What the task requires
Only those lines in the data below from the line containing "(428, 589) none" through the line containing "(402, 284) none ->", both included, should be restated word for word.

(Excerpts from a dataset)
• • • • •
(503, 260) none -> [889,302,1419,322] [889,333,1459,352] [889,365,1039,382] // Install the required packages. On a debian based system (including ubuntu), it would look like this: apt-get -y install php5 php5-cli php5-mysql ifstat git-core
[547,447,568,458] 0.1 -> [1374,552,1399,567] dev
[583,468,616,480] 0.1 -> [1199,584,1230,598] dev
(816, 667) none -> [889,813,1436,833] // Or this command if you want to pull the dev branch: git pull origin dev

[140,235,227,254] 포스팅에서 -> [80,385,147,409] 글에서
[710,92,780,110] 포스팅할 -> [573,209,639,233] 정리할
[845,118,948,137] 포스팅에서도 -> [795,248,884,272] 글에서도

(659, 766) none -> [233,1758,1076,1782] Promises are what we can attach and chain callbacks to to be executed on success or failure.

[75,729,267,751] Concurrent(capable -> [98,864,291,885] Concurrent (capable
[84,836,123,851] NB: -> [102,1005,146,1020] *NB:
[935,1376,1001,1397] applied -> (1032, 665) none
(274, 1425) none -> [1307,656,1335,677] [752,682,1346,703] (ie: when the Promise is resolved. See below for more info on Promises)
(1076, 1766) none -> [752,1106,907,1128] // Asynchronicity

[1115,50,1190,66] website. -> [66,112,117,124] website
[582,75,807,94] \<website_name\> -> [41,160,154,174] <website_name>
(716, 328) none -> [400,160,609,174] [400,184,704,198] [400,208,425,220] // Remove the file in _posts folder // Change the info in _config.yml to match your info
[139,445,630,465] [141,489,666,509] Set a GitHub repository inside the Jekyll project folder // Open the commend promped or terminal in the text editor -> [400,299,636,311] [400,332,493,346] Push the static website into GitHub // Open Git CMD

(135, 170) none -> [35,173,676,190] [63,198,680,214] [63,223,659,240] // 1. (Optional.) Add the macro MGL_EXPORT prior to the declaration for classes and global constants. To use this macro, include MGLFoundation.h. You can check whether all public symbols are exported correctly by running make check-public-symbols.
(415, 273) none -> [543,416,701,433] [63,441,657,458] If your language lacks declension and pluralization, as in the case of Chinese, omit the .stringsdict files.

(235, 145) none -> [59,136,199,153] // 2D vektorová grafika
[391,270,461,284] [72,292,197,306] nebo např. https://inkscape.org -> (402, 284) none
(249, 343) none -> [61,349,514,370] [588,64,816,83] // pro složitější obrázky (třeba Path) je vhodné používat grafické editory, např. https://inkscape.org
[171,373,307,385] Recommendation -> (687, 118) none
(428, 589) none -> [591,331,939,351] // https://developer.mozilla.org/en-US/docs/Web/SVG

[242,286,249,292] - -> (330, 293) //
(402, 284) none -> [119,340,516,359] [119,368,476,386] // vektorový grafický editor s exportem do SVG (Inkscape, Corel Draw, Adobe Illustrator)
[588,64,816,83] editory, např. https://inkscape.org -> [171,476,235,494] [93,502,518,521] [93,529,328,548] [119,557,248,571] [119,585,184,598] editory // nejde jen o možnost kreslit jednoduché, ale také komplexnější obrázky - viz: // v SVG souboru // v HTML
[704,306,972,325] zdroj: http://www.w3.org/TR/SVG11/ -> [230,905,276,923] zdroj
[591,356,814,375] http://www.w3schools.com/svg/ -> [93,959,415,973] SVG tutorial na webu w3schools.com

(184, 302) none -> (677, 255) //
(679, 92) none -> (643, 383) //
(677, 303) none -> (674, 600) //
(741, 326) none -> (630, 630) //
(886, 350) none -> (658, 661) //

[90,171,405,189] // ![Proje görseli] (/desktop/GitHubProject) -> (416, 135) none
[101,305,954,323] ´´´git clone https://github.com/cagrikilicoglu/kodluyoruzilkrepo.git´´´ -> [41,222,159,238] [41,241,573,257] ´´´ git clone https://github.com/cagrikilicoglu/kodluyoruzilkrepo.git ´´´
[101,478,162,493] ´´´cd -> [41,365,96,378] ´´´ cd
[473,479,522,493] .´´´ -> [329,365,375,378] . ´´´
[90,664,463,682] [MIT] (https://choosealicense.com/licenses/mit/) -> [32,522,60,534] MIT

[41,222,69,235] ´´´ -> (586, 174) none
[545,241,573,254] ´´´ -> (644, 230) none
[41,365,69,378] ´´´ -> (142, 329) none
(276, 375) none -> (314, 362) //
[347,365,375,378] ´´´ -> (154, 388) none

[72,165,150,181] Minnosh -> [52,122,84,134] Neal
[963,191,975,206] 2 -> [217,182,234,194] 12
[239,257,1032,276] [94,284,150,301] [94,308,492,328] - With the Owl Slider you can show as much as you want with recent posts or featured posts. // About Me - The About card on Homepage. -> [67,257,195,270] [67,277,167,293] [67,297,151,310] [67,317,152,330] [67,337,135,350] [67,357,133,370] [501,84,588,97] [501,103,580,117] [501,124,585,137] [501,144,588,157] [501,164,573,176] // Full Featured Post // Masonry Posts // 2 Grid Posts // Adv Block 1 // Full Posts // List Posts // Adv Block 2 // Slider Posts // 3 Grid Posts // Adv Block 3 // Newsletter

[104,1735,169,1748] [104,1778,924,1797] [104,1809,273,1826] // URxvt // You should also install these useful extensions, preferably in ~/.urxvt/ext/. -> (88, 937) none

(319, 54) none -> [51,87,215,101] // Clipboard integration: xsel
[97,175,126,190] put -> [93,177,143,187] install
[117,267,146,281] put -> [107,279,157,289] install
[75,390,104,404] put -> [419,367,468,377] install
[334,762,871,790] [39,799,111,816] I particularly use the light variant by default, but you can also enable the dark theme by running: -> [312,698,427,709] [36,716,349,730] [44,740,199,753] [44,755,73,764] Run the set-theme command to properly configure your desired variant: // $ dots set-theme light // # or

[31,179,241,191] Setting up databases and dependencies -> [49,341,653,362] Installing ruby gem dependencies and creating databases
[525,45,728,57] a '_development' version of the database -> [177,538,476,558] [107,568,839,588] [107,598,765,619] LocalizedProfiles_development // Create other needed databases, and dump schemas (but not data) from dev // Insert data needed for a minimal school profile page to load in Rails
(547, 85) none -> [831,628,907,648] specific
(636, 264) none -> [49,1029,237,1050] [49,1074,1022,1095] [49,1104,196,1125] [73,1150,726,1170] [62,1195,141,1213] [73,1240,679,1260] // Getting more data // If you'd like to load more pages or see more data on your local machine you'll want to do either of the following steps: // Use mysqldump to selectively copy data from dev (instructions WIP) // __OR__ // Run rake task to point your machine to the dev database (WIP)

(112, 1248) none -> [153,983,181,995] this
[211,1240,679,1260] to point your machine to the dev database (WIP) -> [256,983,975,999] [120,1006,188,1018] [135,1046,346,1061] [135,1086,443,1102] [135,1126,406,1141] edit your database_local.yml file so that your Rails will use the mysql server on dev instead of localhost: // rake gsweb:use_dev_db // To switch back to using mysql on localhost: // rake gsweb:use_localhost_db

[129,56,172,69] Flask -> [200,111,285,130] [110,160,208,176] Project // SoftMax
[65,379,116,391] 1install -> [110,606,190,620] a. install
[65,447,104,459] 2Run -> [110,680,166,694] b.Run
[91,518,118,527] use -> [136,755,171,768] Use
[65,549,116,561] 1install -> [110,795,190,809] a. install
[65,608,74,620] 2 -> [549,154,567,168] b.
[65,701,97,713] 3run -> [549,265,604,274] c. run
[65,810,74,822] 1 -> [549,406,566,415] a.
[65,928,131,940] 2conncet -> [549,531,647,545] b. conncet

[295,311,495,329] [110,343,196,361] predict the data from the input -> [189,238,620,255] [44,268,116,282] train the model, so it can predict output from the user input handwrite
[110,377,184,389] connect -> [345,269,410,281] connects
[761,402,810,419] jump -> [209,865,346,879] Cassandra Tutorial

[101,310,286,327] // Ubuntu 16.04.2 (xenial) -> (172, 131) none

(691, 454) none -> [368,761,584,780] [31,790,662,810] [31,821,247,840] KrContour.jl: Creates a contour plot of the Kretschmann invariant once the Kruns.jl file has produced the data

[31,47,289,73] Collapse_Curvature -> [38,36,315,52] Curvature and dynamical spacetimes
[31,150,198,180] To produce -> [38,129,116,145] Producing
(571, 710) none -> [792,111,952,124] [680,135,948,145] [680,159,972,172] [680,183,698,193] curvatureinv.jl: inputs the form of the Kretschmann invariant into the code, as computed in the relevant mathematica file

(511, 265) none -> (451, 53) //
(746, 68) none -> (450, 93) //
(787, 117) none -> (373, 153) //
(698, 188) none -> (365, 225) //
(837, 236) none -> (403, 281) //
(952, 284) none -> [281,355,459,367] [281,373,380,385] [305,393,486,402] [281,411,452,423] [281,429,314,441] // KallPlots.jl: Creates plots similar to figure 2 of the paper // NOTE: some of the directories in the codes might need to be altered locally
• • • • •
Written solution
(428, 589) none -> [591,331,939,351] // https://developer.mozilla.org/en-US/docs/Web/SVG

[242,286,249,292] - -> (330, 293) //
(402, 284) none -> [119,340,516,359] [119,368,476,386] // vektorový grafický editor s exportem do SVG (Inkscape, Corel Draw, Adobe Illustrator)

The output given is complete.